## Aim of the exercise
Provide an exact copy of the data, excluding the images.

▼

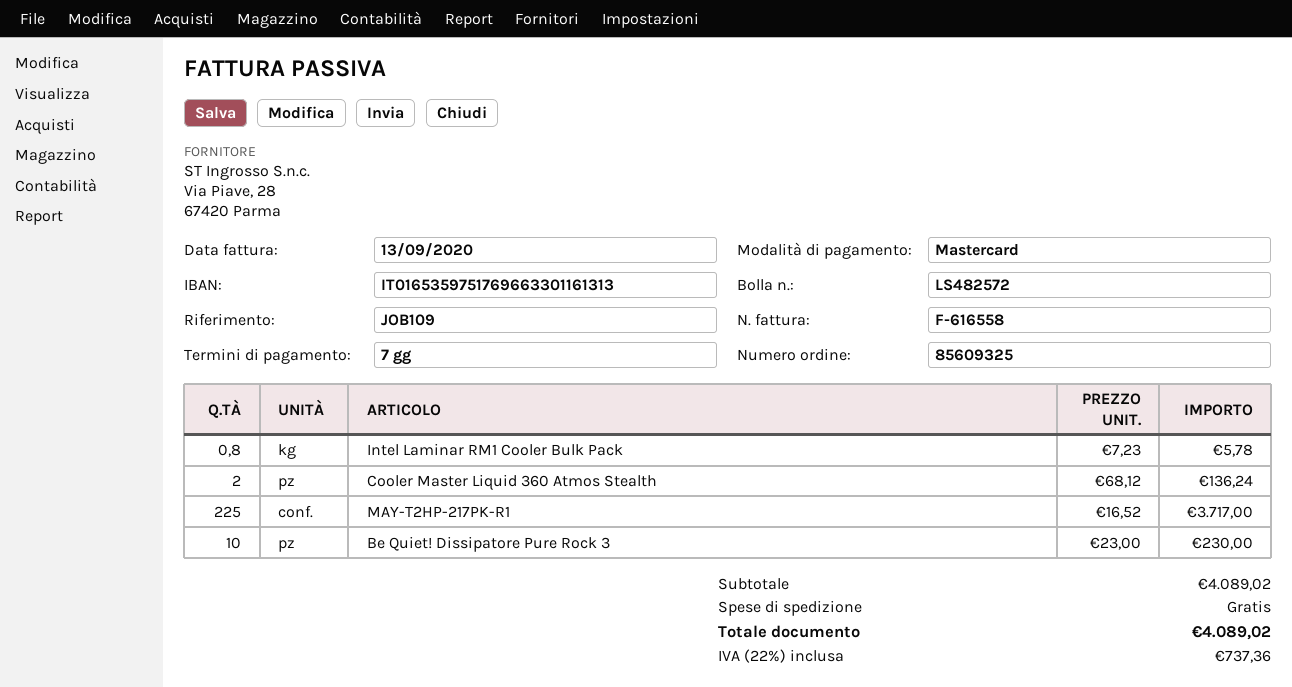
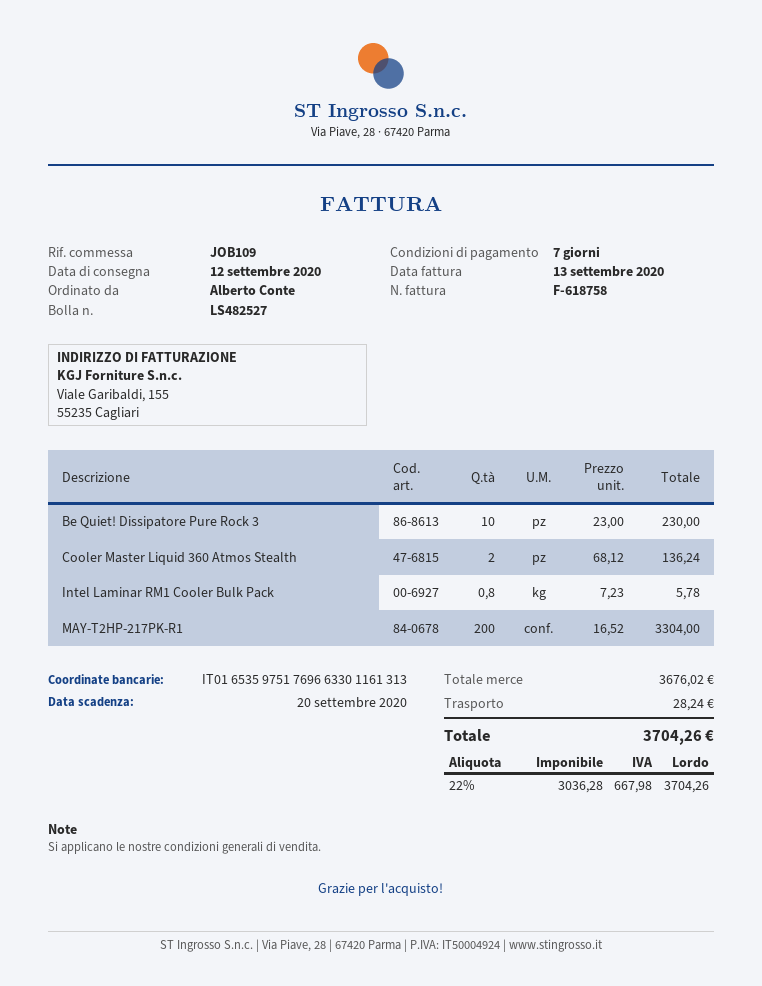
delivery note number: LS482572 -> LS482527
invoice number: F-616558 -> F-618758
MAY-T2HP-217PK-R1: 225 x 16.52 = 3717.00 -> 200 x 16.52 = 3304.00
subtotal: 4089.02 -> 3676.02
shipping: 0.00 -> 28.24
tax: 22% = 737.36 -> 22% = 667.98
total: 4089.02 -> 3704.26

▲

## Response for this exercise
delivery note number: LS482572 -> LS482527
invoice number: F-616558 -> F-618758
MAY-T2HP-217PK-R1: 225 x 16.52 = 3717.00 -> 200 x 16.52 = 3304.00
subtotal: 4089.02 -> 3676.02
shipping: 0.00 -> 28.24
tax: 22% = 737.36 -> 22% = 667.98
total: 4089.02 -> 3704.26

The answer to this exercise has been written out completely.